All this doesn’t mean the show intends to shock, however, so much as it offers a challenging view of policing and also challenges some police procedural tropes. The revolving set of mini-plots prevents any easy episode recap, and also creates independent storylines for all of the major characters, each simultaneously sympathetic and flawed. Southland offers only brief looks into their off-hours lives, exhibiting no interest in becoming a West coast Blue Bloods. Still, these brief looks provide contexts for what we see when the officers are on the job.

As fans of the show already know, Senior Lead Officer John Cooper (Michael Cudlitz) has been struggling with remaining closeted while dealing with a predictably homophobic work environment. Cooper’s sexuality is confirmed in the opening minutes of the season premiere, “Hats and Bats.” But this is only one aspect of his role here: as a streetwise cop who happens to be gay (as opposed to “that gay cop”), he provides a particular perspective of two events in this episode, a bloody fistfight in a gay bathhouse and a brutal mugging turned homosexual rape.

Cooper’s perspective helps us to see the straight cop in new ways, too. The series is still focused on Ben (Benjamin McKenzie), embarrassed as the season begins by his newfound hero’s status. After he receives a meritorious service award from the LAPD and his image appears on the covers of the new LAPD training manuals, Ben becomes an object of his peers’ scrutiny and hazing. He started the series as a rich kid who became a cop, as he thought, “to make a difference.” In the four seasons since, he’s become increasingly dejected and detached, to the point that in the fifth season, he’s taking phone calls at crime scenes, falling in with a hard drinking, strip-club-hopping crowd of cops (including guest star Chad Michael Murray), and clashing with his partner Sammy (Shawn Hatosy) about their interpretations of what is and is not professional police behavior.

Ben’s inexperience was from the start contrasted with the world-weariness of veterans like Detective Lydia Adams (Regina King). This season, her view of the job, like Ben’s, has shifted, now that she’s mother to a newborn while still investigating murders and rapes. Even as she’s wrestling to find a balance between her two lives, she’s literally wrestling with criminals. Whether contending with a boot to the face or breastfeeding, the ever practical-minded Adams has new responsibilities to consider.

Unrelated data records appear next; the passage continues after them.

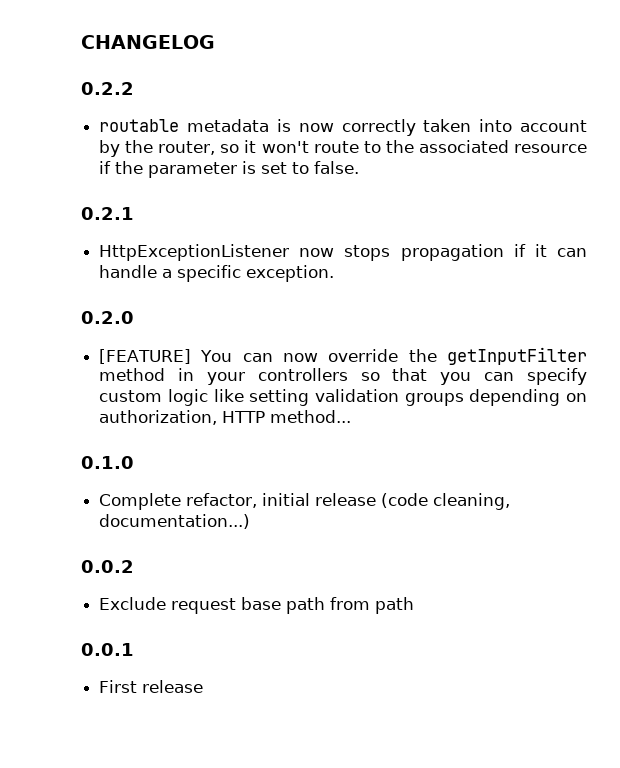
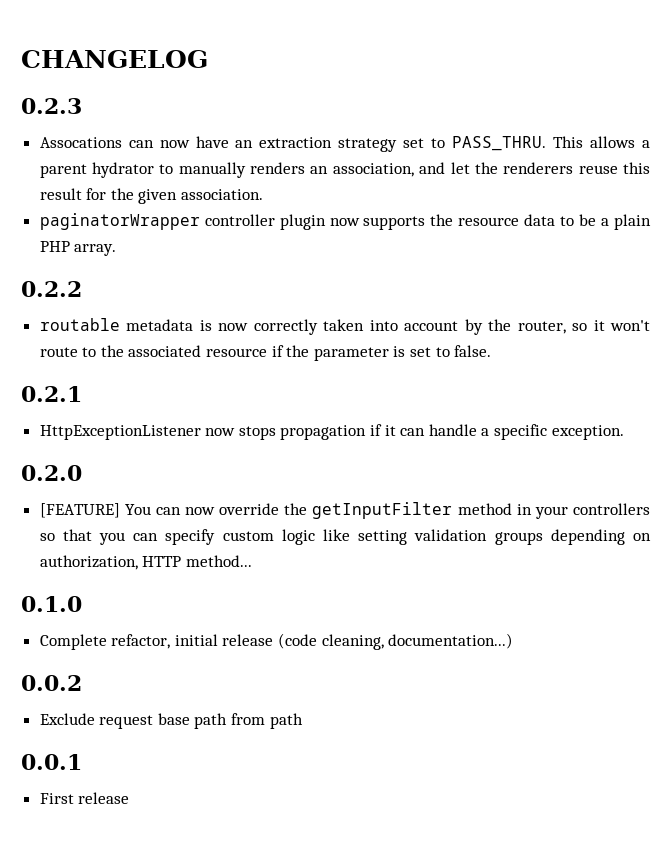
+ 0.2.3
+ Assocations can now have an extraction strategy set to PASS_THRU. This allows a parent hydrator to manually renders an association, and let the renderers reuse this result for the given association.
+ paginatorWrapper controller plugin now supports the resource data to be a plain PHP array.

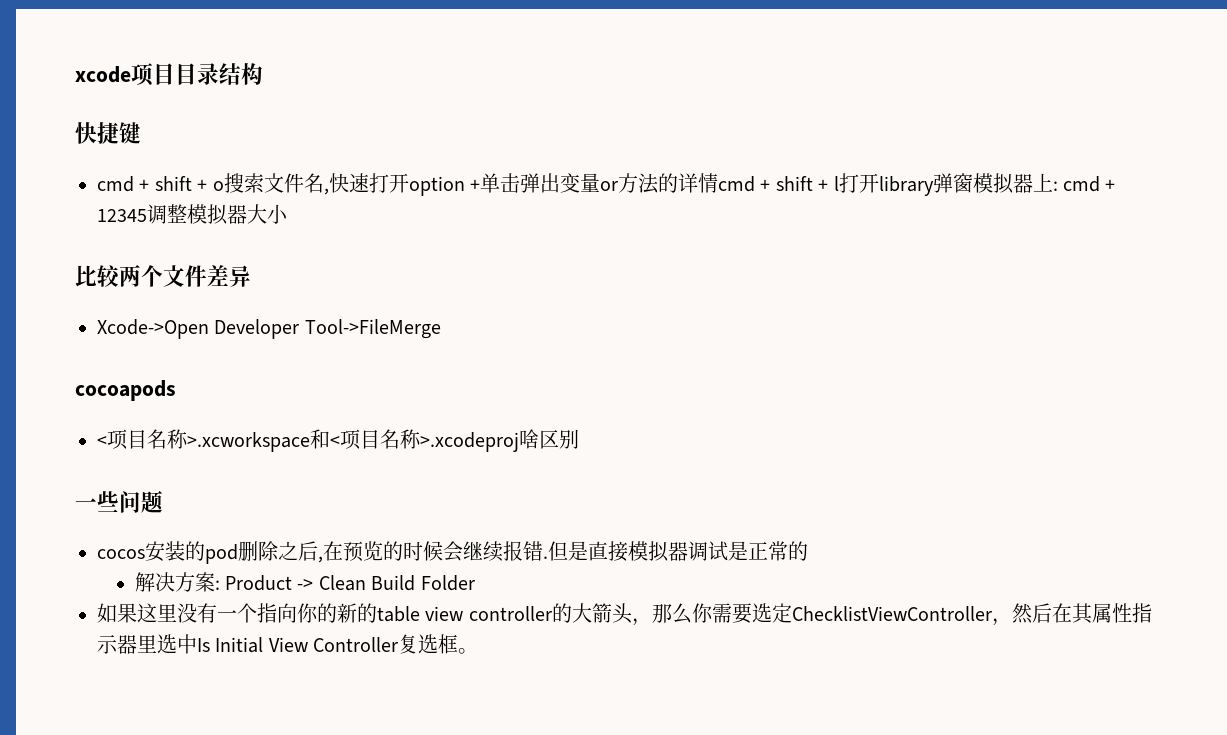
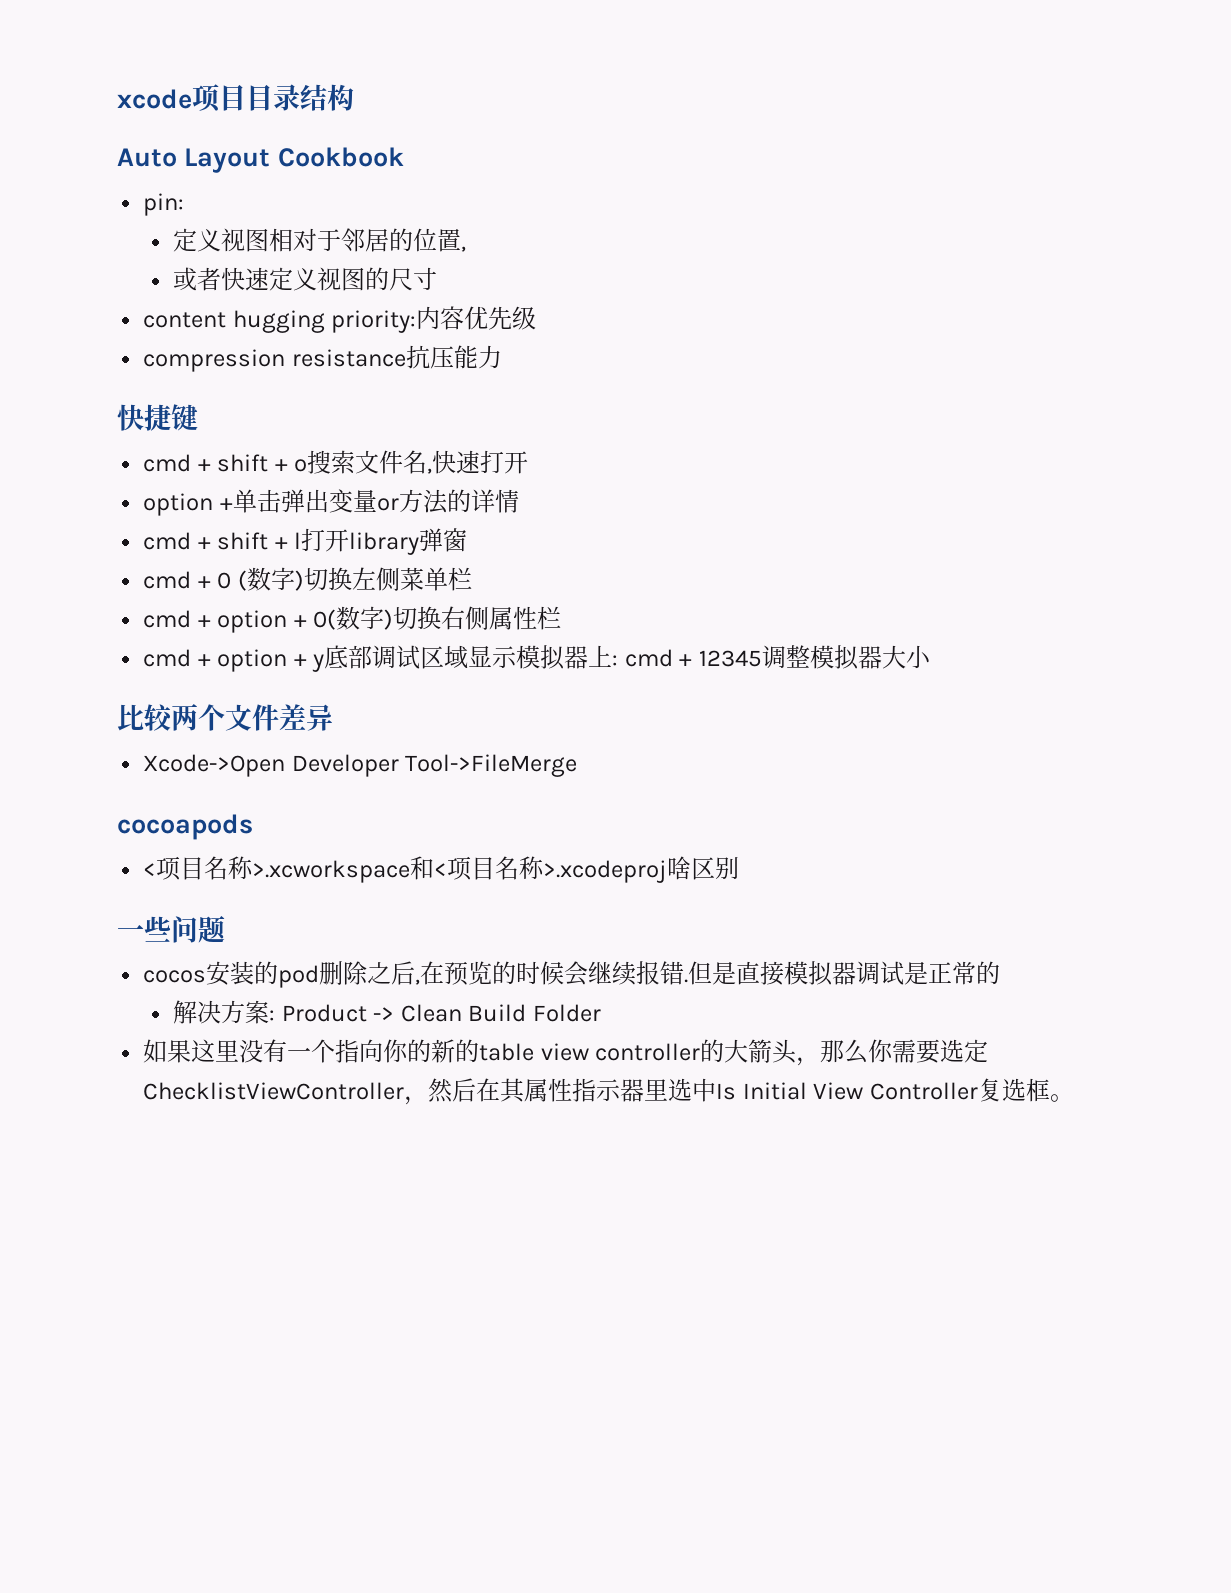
+ Auto Layout Cookbook
+ pin:
+ 定义视图相对于邻居的位置,
+ 或者快速定义视图的尺寸
+ content hugging priority:内容优先级
+ compression resistance抗压能力
- cmd + shift + o搜索文件名,快速打开option +单击弹出变量or方法的详情cmd + shift + l打开library弹窗模拟器上: cmd + 12345调整模拟器大小
+ cmd + shift + o搜索文件名,快速打开
+ option +单击弹出变量or方法的详情
+ cmd + shift + l打开library弹窗
+ cmd + 0 (数字)切换左侧菜单栏
+ cmd + option + 0(数字)切换右侧属性栏
+ cmd + option + y底部调试区域显示模拟器上: cmd + 12345调整模拟器大小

All of these changing lives appear on screen via a new, color-filtered golden tone — but this doesn’t make the episode any less “dark.” Instead, each scene seems to radiate the heat of the Los Angeles summer, a heat that becomes a dramatic story element all its own. The cops suffer in their black uniforms, forced to deal with a community enduring its own sweaty discomfort. At least one of the cops this season has experience with another sort of heat: Cooper’s new partner, Gary Steele (Derek Ray), is an Afghanistan war veteran whose rookie arrogance is already as much of a problem in the field as his PTSD. Steele’s erratic behavior echoes the questions posed in Sammy and Ben’s separate storylines: where is the line for a policeman, between authority and aggression?

Southland‘s dramatic moments don’t always involve the gunfights and chases so familiar from other cop shows. Instead, we see Cooper explaining his 12-hour shift to an angry woman in an ice cream shop, Ben dealing with a friend’s betrayal, and Steele’s angry admonishment of some irresponsible young people. If violence is always a threat, it’s not always the immediate or even most obvious outcome. Southland‘s complicated ethical questions are left similarly unresolved.